Find how many lines below mention "height". Nothing but the number is needed.

__Records from a data source__
┌──

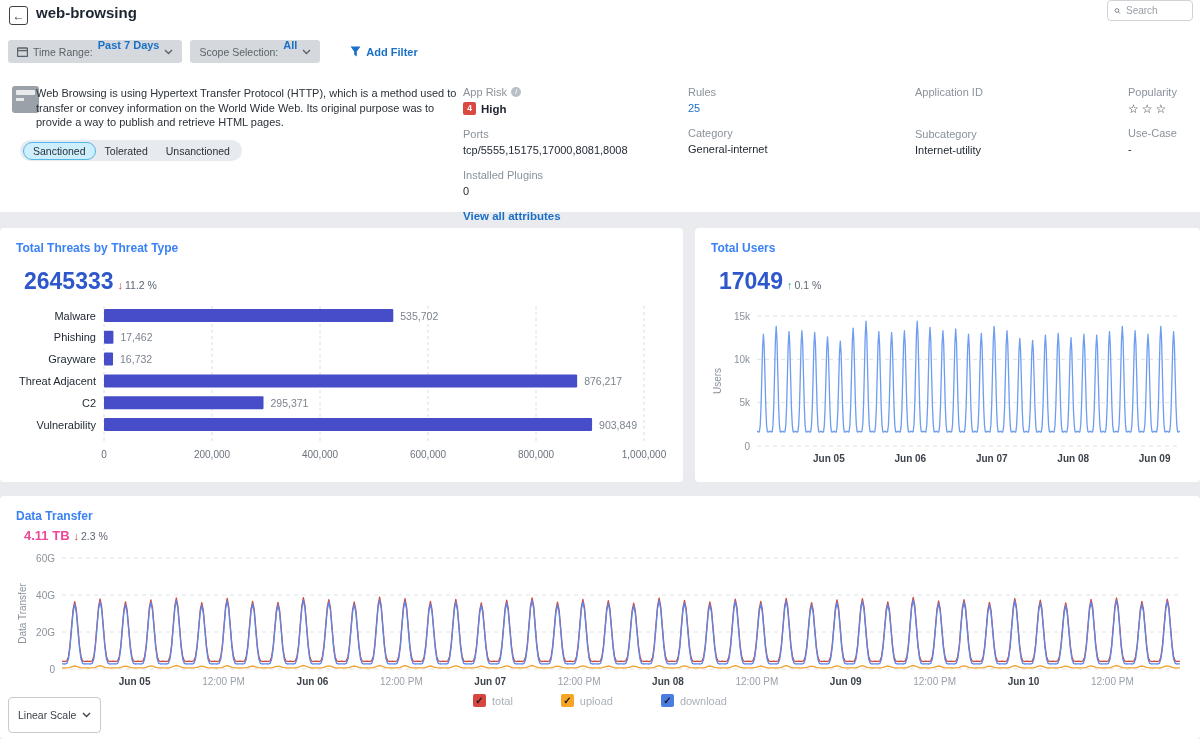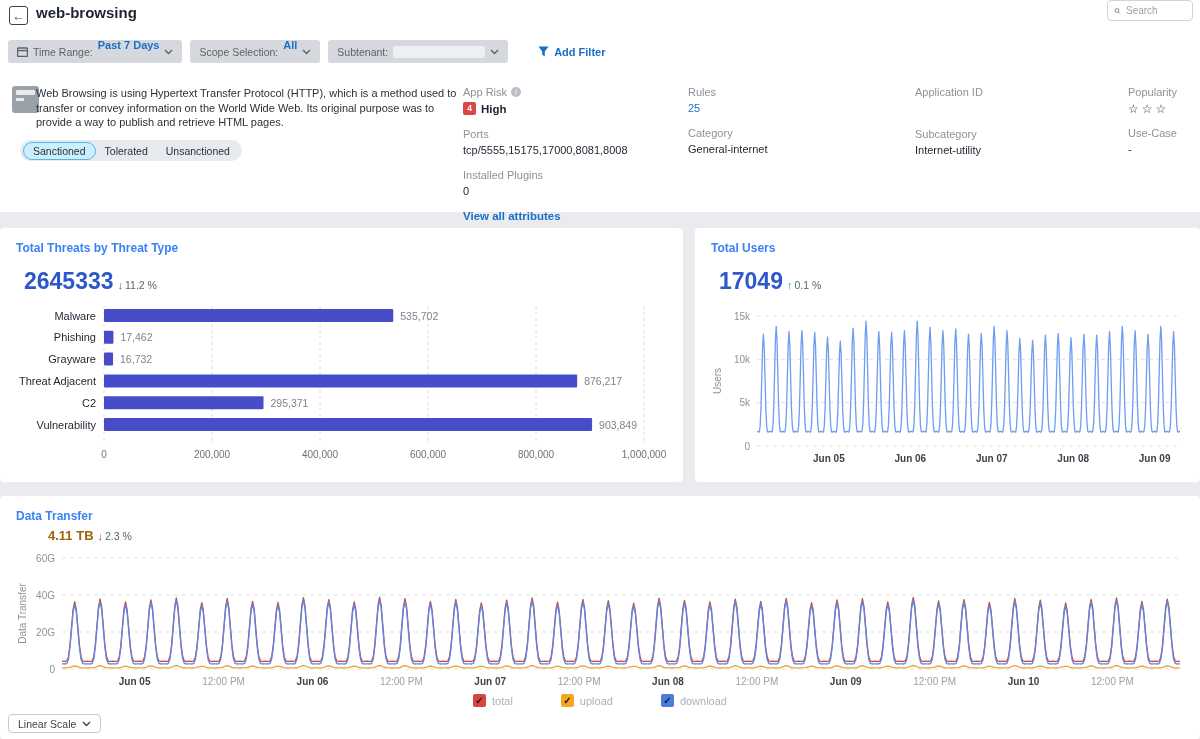--- a/index.html
+++ b/index.html
@@ -114,13 +114,6 @@
           <polyline points="1,1 4.5,4.5 8,1" fill="none" stroke="#59626b" stroke-width="1.4"></polyline>
         </svg>
     </button>
-    <button class="fbtn">
-      <span>Subtenant:</span>
-      <span class="redact"></span>
-      <svg class="chev" viewBox="0 0 9 6">
-          <polyline points="1,1 4.5,4.5 8,1" fill="none" stroke="#59626b" stroke-width="1.4"></polyline>
-        </svg>
-    </button>
     <button class="add-filter">
       <svg width="11" height="11" viewBox="0 0 11 11">
           <path d="M0.5 0.5 H10.5 L6.8 5.5 V10.5 L4.2 8.8 V5.5 Z" fill="#1a6fc9"></path>

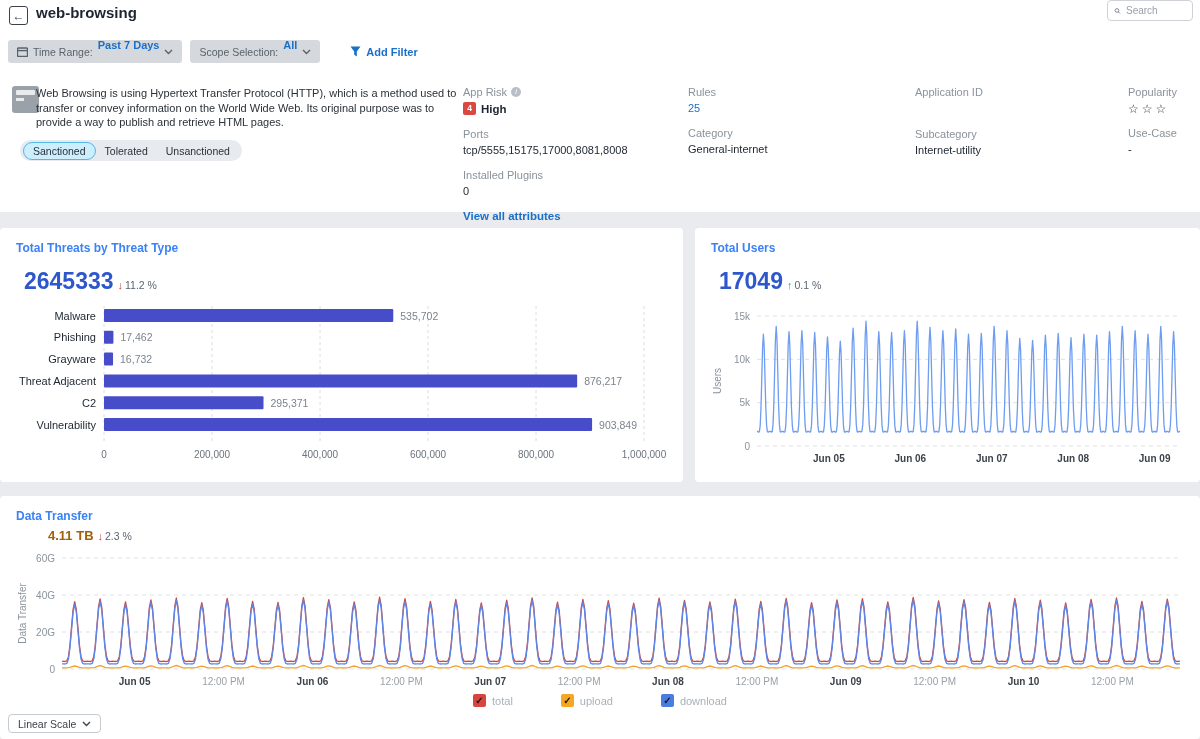--- a/index.html
+++ b/index.html
@@ -63,7 +63,7 @@
   .card-title { position:absolute; left:16px; top:13px; font-size:12px; font-weight:700; color:#3b82f6; }
   .big-row { position:absolute; left:24px; top:40px; display:flex; align-items:baseline; gap:4px; }
   .big-num { font-size:23px; font-weight:700; color:#2e57cb; }
-  .big-num.dark { font-size:13px; color:#a16207;margin-left:24px; }
+  .big-num.dark { font-size:13px; color:#ec4899; }
   .trend { font-size:10.5px; color:#5b6570; display:flex; align-items:center; gap:2px; }
   .trend .arrow { font-size:11px; font-weight:700; }
   .trend.down .arrow { color:#c8453c; }

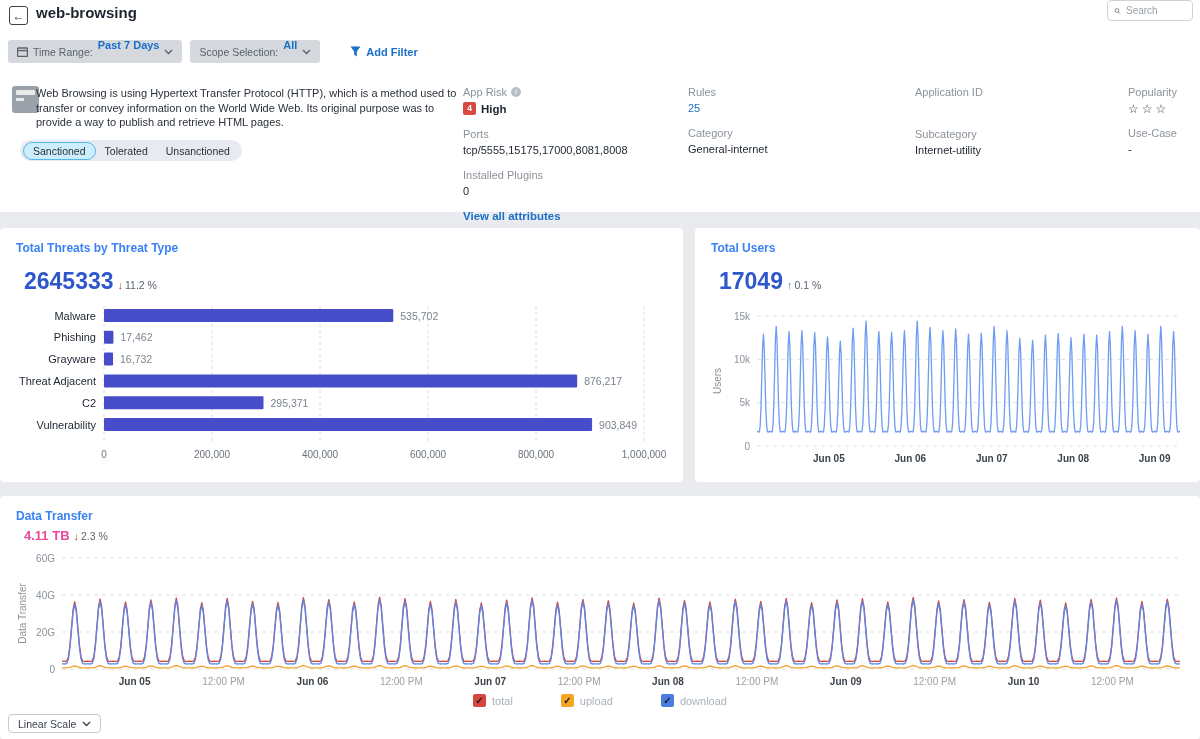--- a/index.html
+++ b/index.html
@@ -76,7 +76,7 @@
     font-weight:700; text-align:center; line-height:13px; }
   .legend-label { font-size:11px; color:#a9b1b9; }
   .scale-btn { position:absolute; left:8px; bottom:6px; background:#fff; border:1px solid #c6cbd0;
-    border-radius:4px; height:19px; padding:0 9px; font-size:10.5px; color:#3c434b;
+    border-radius:4px; height:36px; padding:0 9px; font-size:10.5px; color:#3c434b;
     display:flex; align-items:center; gap:6px; cursor:pointer; font-family:"Liberation Sans", sans-serif; }
 </style>
 </head>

└──

__TASK SOLUTION__
4